Sunday, October 28, 2012

Debt-Laden Chinese Solar Firms Need Infusion of Funds

As solar panel prices continue to tumble, Chinese solar companies are struggling with heavy debt loads, fueling expectations that many will be forced to seek new infusions of funds through takeovers or mergers.

Suntech Power Holdings could be liable for hundreds of millions in new payments after it disclosed a potential fraud by a partner, while peers like LDK Solar, JA Solar Holdings, Trina Solar and Yingli Green Energy Holding are also feeling pressure.

With prices for solar panels barely covering the cost to build them, dozens of small Chinese solar companies are believed to have shut their doors, and equity investors have fled the sector, sending share prices of the U.S.-listed Chinese companies down more than 85 percent since early 2011.

Most of the Chinese solar companies will be able to stay open only if government lenders continue to keep lines of credit open despite forecasts of several more quarters of red ink.

“Solar as an industry is going to continue to grow,” said Brian Salerno, portfolio manager for Huntington EcoLogical Strategy ETF. “However, my belief is that for most of that time it’s going to be profitless prosperity.”

Solar analysts have pointed to LDK Solar as also having one of the country’s most stretched balance sheets, with debt and other liabilities of $6 billion versus cash and equivalents of just $244 million.

JA Solar listed its debt and other liabilities at $1.5 billion versus cash on hand of $676 million at the end of the first quarter. Trina Solar’s debt was a more modest $1.08 billion versus cash on hand of $490 million, while Yingli reported debt of $3.44 billion versus cash of $675 million at the end of the first quarter.

Suntech, which has the largest panel-manufacturing capacity, may be on the hook for $690 million in collateral related to the possible fraud, and it also has a $541 million convertible bond payment in early 2013.

The company, which had said it was in violation of some loan covenants, listed total debt and other liabilities of $3.58 billion, versus abut $474 million in cash on hand as of March 31, according to a filing with the U.S. Securities and Exchange Commission.

Beijing has provided billions of dollars in credit lines and other supports to its solar sector through state-run banks, prompting the U.S. government to impose import duties this year after U.S. manufacturers filed a trade complaint.

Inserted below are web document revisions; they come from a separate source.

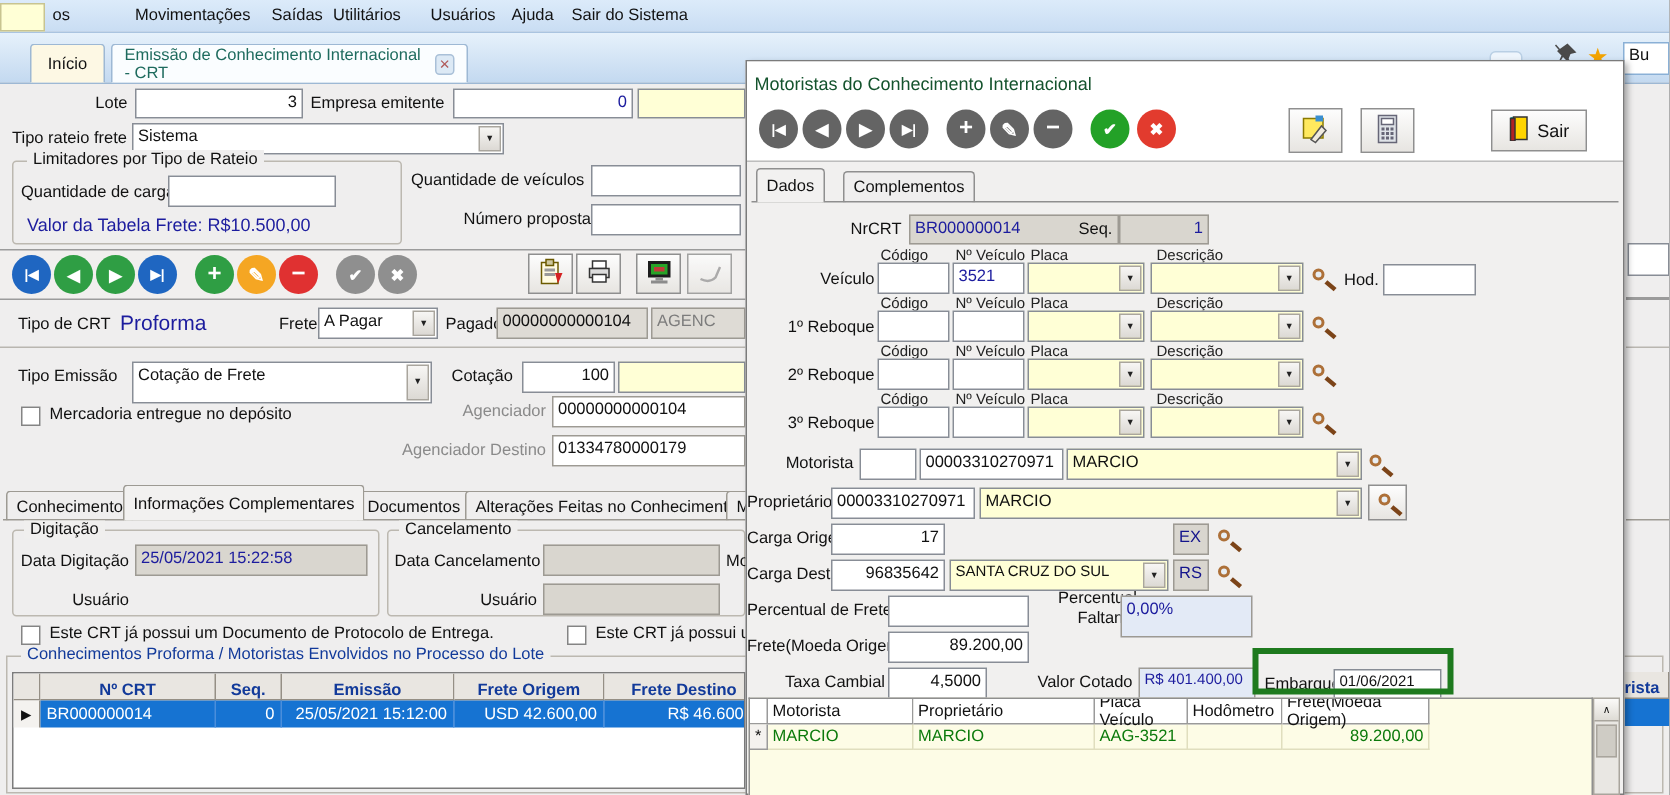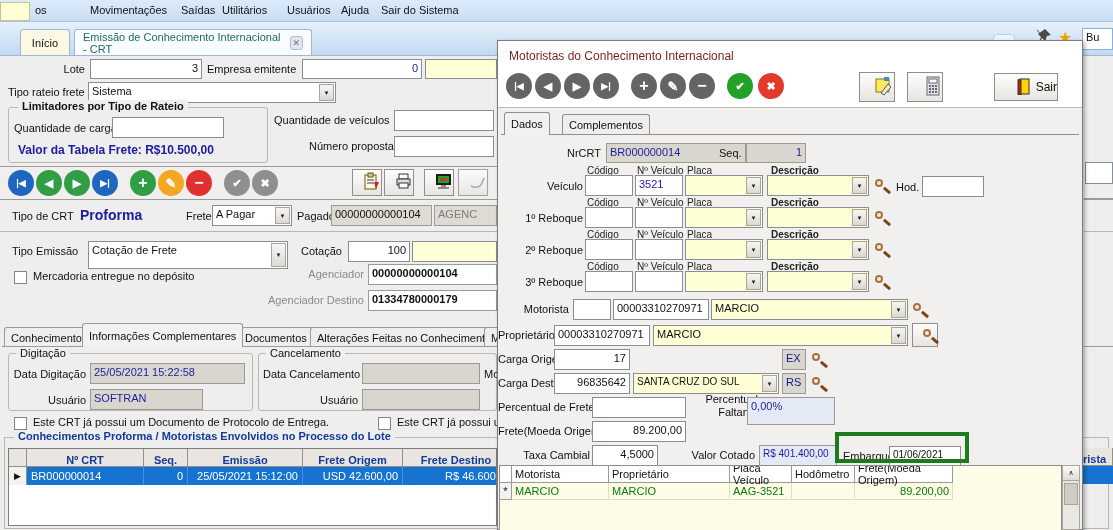"Motoristas do Conhecimento Internacional" div.L { color: #7f1d1d -> #14532d; left: 11px -> 5px }
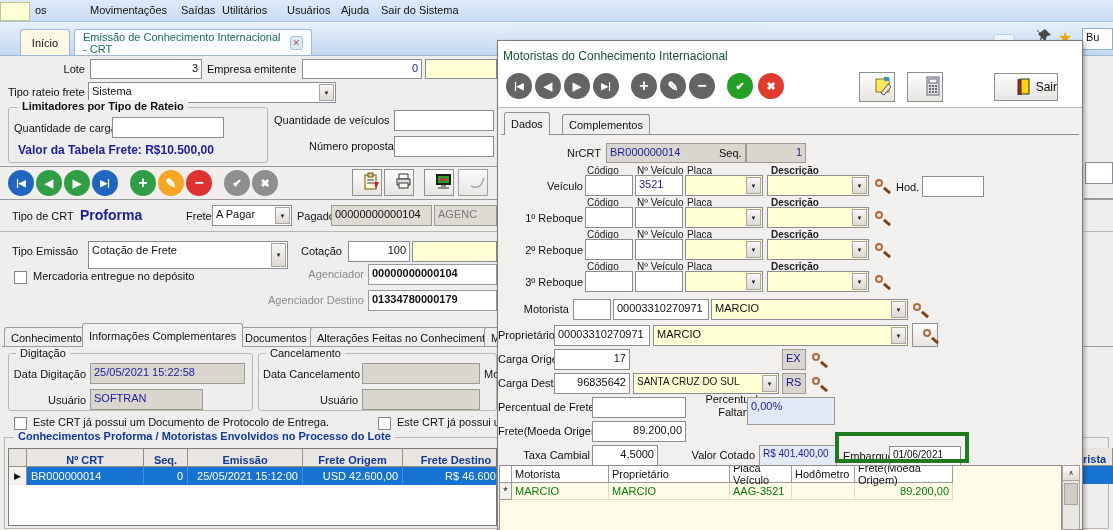"Sair" .btn { justify-content: flex-end -> center }
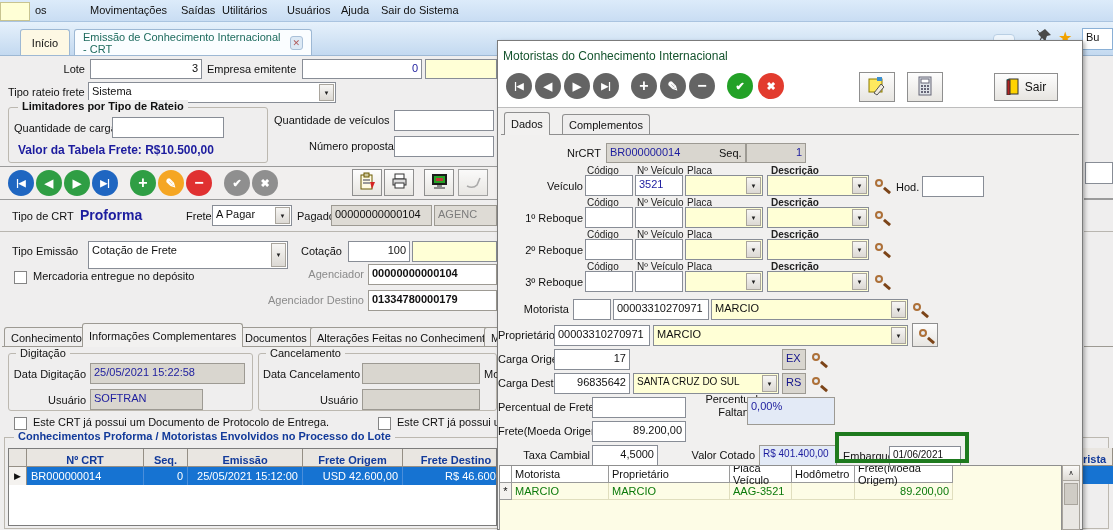"Limitadores por Tipo de Rateio" .b { font-weight: bold -> normal }
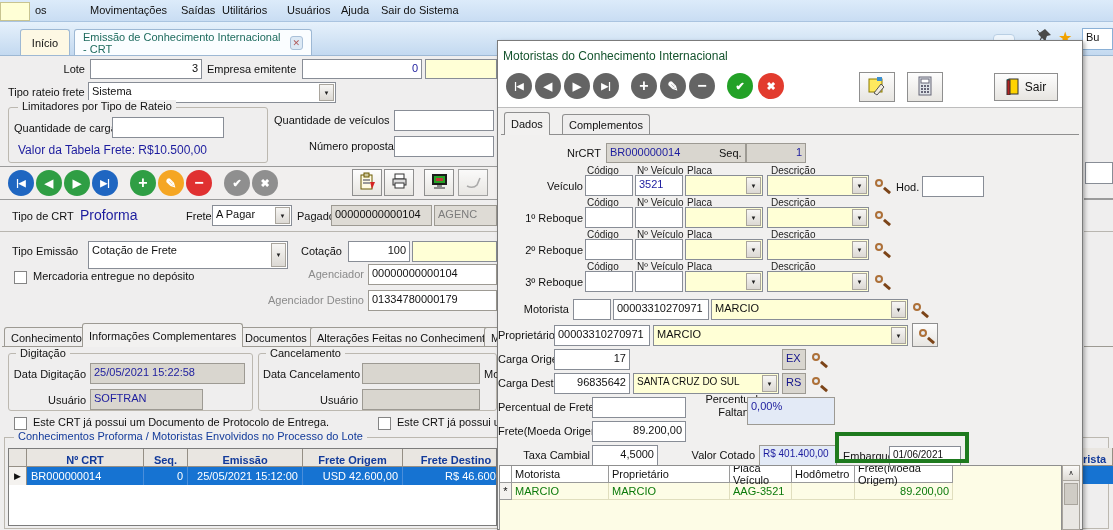"SOFTRAN" div.in { html: <div><span>SOFTRAN</span></div> -> none }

Though analysts and solar competitors outside China have long viewed government bank credit lines as a major funding advantage for Chinese solar makers, that support has encouraged the industry there to overspend on new factories, leading to a glut of panels on the market.

Obtaining a clear picture of the Chinese companies’ debts can be difficult, analysts said, because debts they often listed as short-term liabilities are perpetually rolled forward, essentially making them long-term facilities.

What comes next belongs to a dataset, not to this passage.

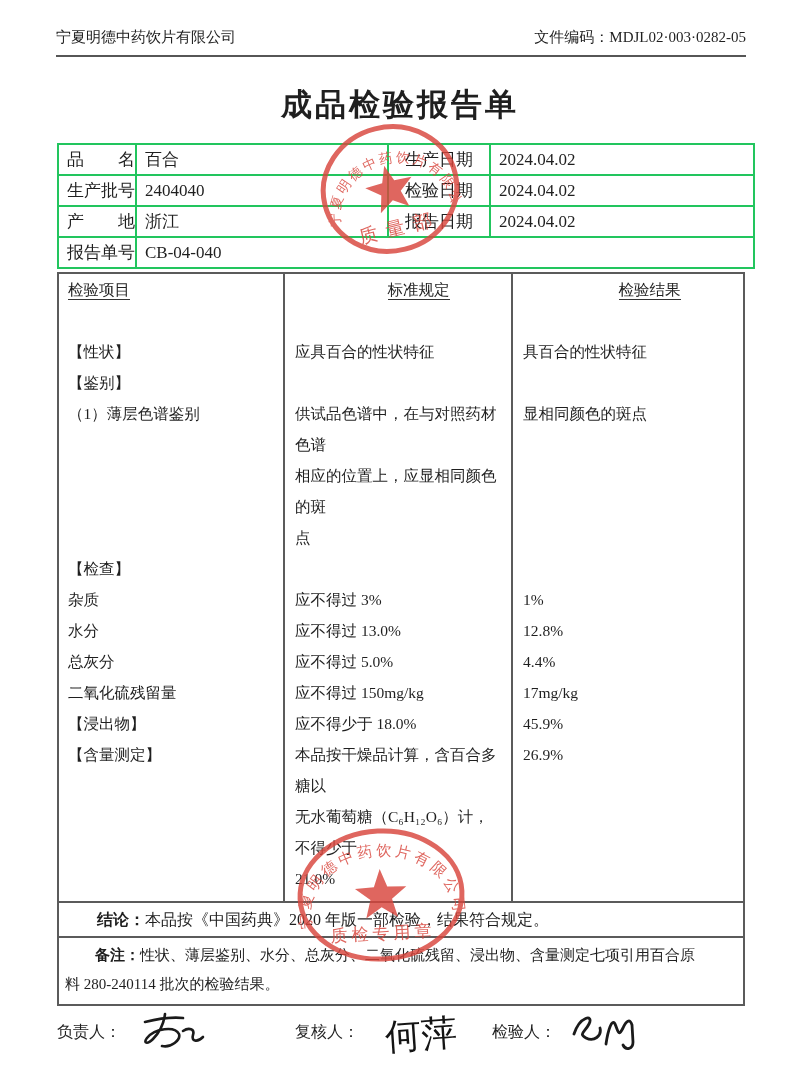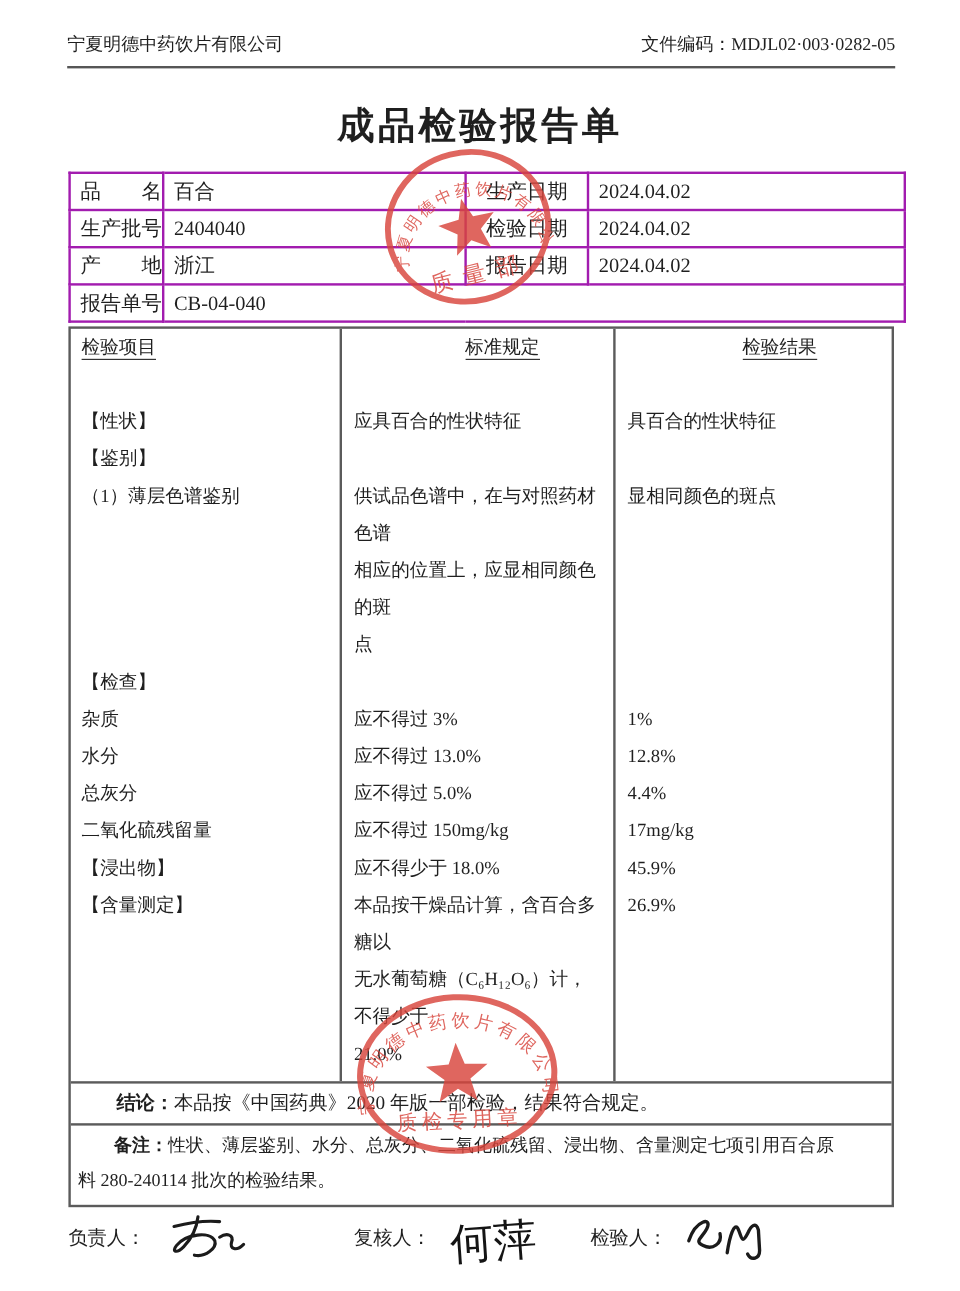"品 名" table.info td { border: 2px solid #a21caf -> 2px solid #22c55e }
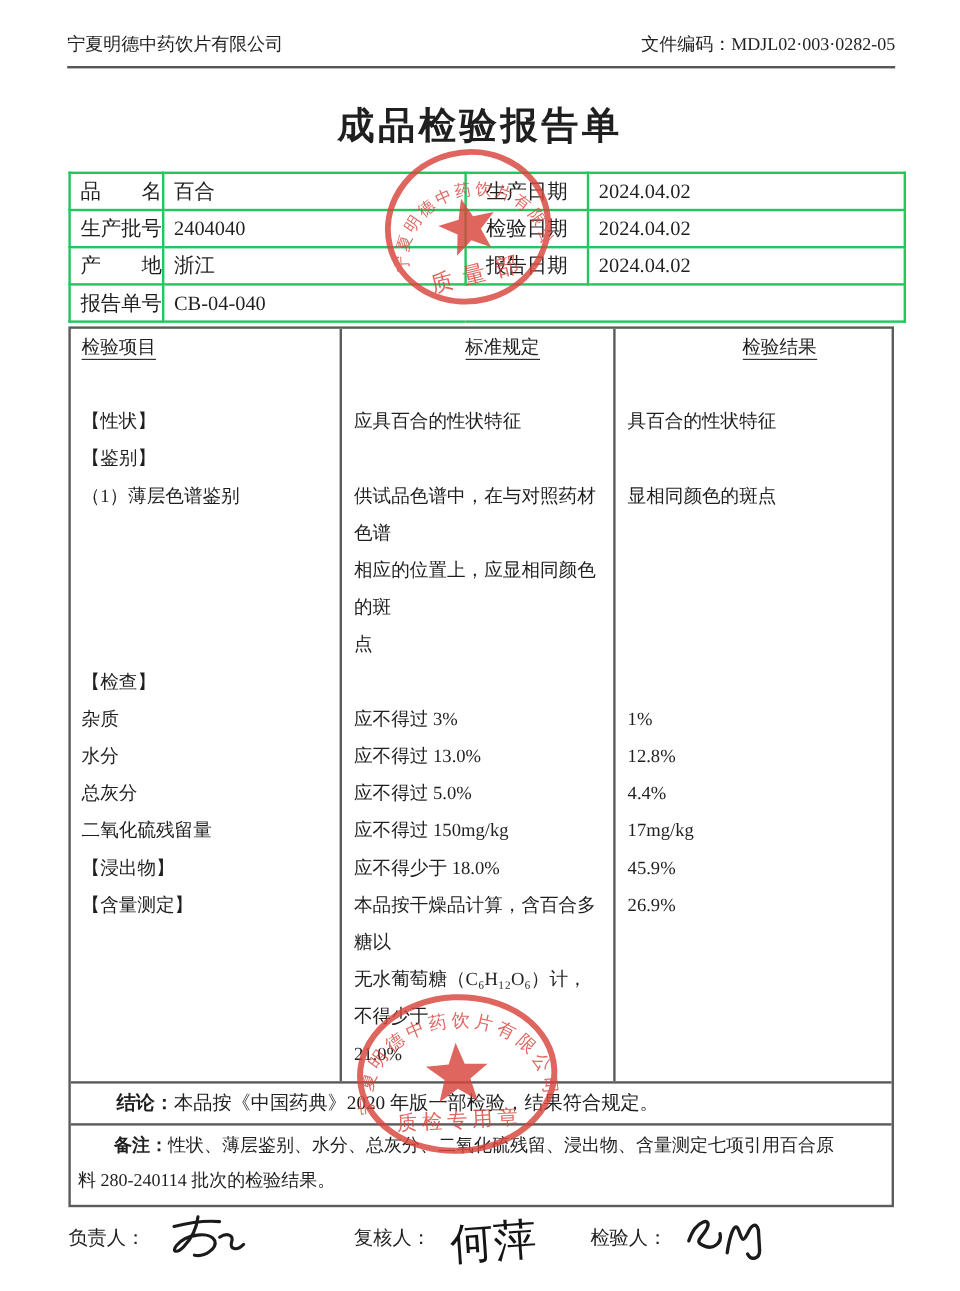"复核人：" .sg2 { gap: none -> 10px }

“Trina is probably the best positioned. The cost structure is great, and they don’t have as much debt as other vendors,” said Ben Schuman, an analyst at Pacific Crest Securities.

Nearly every solar company has been losing cash because of low panel prices, and policy makers in Beijing said last year that they wanted to see a healthier industry develop, with a smaller number of large, strong players.

Whether that consolidation will be spurred by Beijing or the debt-holding banks remains unclear.

“That’s the million-dollar question,” Mr. Schuman said. “I don’t know if it’s really even a question of if or when; it’s more a question of how. Is this going to be forced consolidation, or a bailout of the debt by state-owned enterprises?”

Analysts said that at least for now, Beijing was not likely to let its leading solar players collapse.

“As long as the government has deep pockets — and they do — you might just have the walking dead,” said Mr. Salerno of Huntington.

Local governments in China have also supported the companies in an industry that China sees as crucial to supplying electricity to its economy, but analysts said that support appears to focused on keeping the local job markets strong.

LDK Solar, which cut 5,000 jobs this year, was helped in July, when the government of Xinyu, in Jiangxi Province, announced that it would use taxpayer funds to repay the company’s loans.

Still, Yingli’s chief financial officer, Li Zongwei, said the Chinese state-run banks and foreign debt providers appeared willing to support the companies with the best prospects, and wait for a shakeout to trim the weaker players.

The banks “all believe that solar is an emerging industry that has a bright future, and a much better future after the consolidation,” he said. “They don’t want to give up their debt presence in the solar sector.”

Mr. Li said the company would generate cash flow in the second half of 2012, but predicted new players would enter China’s solar sector to take over or buy into weaker companies.

“To a large extent, I think the capital will be coming from the state-owned companies, or large domestic groups,” Mr. Li said.

For its part, Yingli, which tapped China’s debt market for about $236 million in May, is not interested in linking up with other companies, he said, but may seek to acquire equipment at low cost to expand operations.